Il Brent, indice di riferimento per il mercato europeo, è tornato sotto gli 80 dollari al barile, con le quotazioni che oggi viaggiano attorno ai 78 dollari, ma alla pompa i prezzi dei carburanti scendono al rallentatore – spiega Assoutenti – Nonostante il petrolio non sia l’unica variabile che incide sui listini di benzina e gasolio, è evidente come ci siano ampi margini per una discesa più rapida dei prezzi ai distributori.

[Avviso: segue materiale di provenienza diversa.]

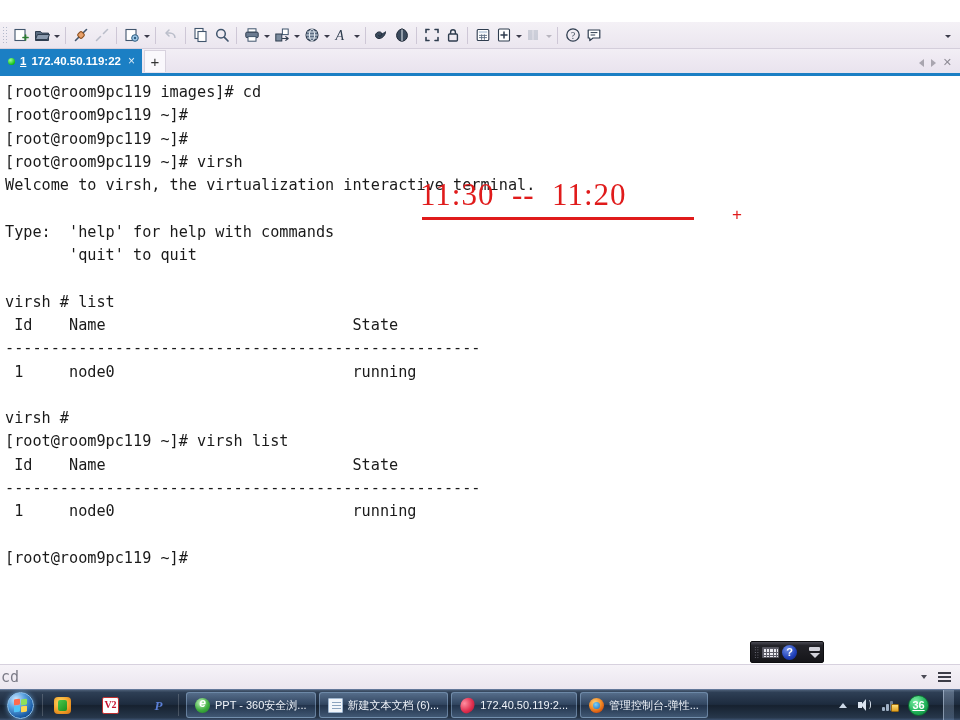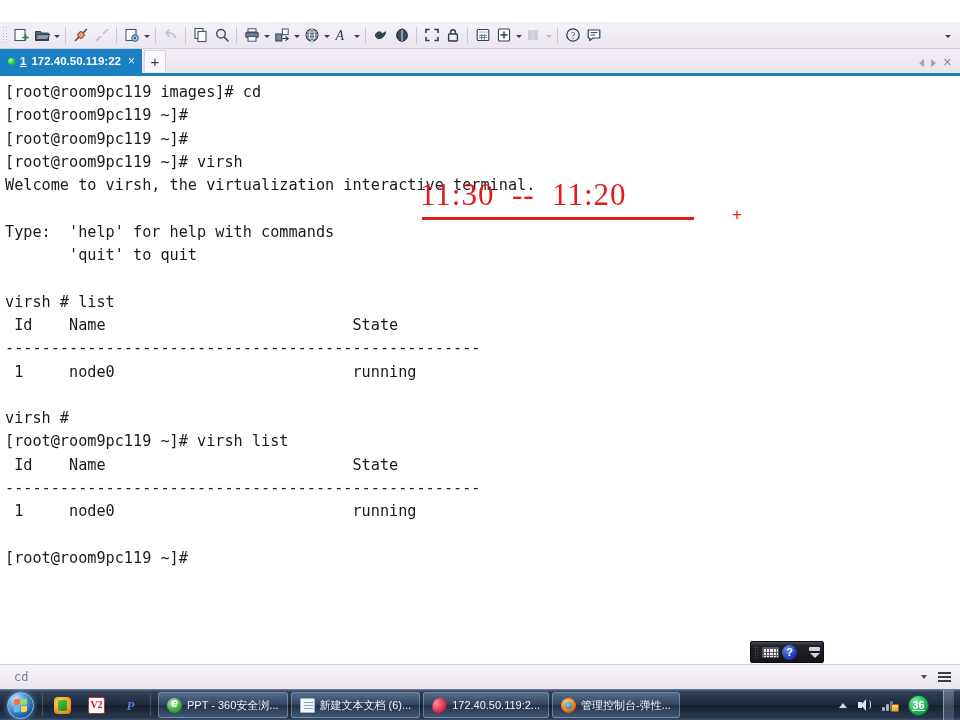"cd" .status-text { font-size: 12px -> 15px; padding-left: 14px -> 1px }
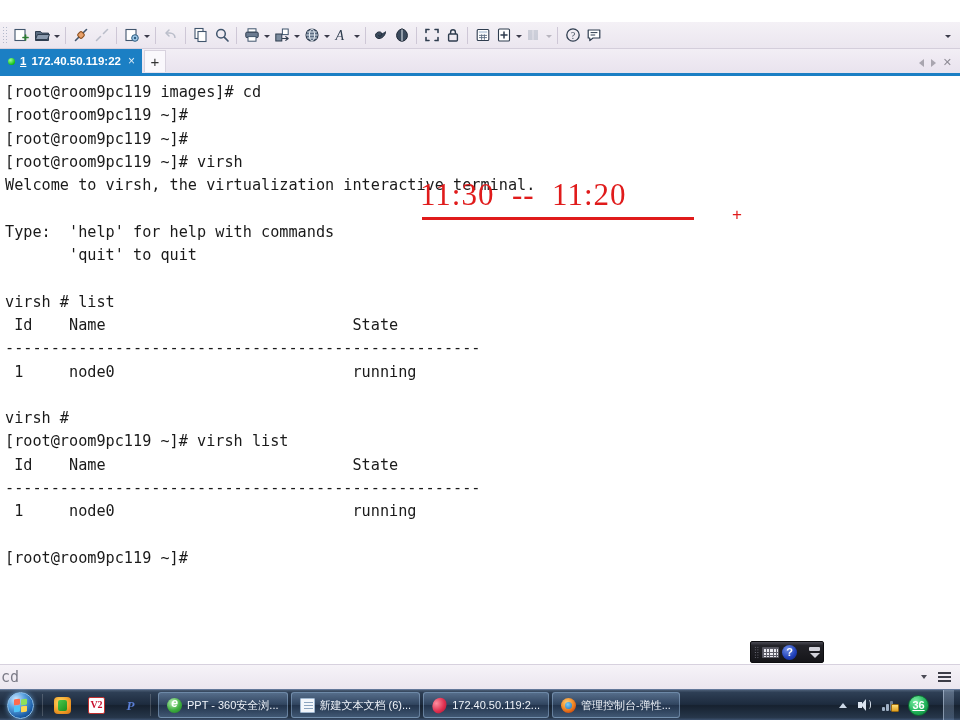"V2" .ql { gap: 17px -> 31px }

“In questa fase è necessario che il governo vigili con la massima attenzione sull’andamento dei listini alla pompa, perché il fenomeno della doppia velocità dei carburanti, velocissimi a salire quando aumenta il petrolio, lenti a scendere quando le quotazioni calano, non solo produce ogni giorno danni da milioni di euro agli automobilisti che fanno il pieno, ma ha effetti a cascata sull’inflazione e sull’economia nazionale” – conclude il presidente Gabriele Melluso.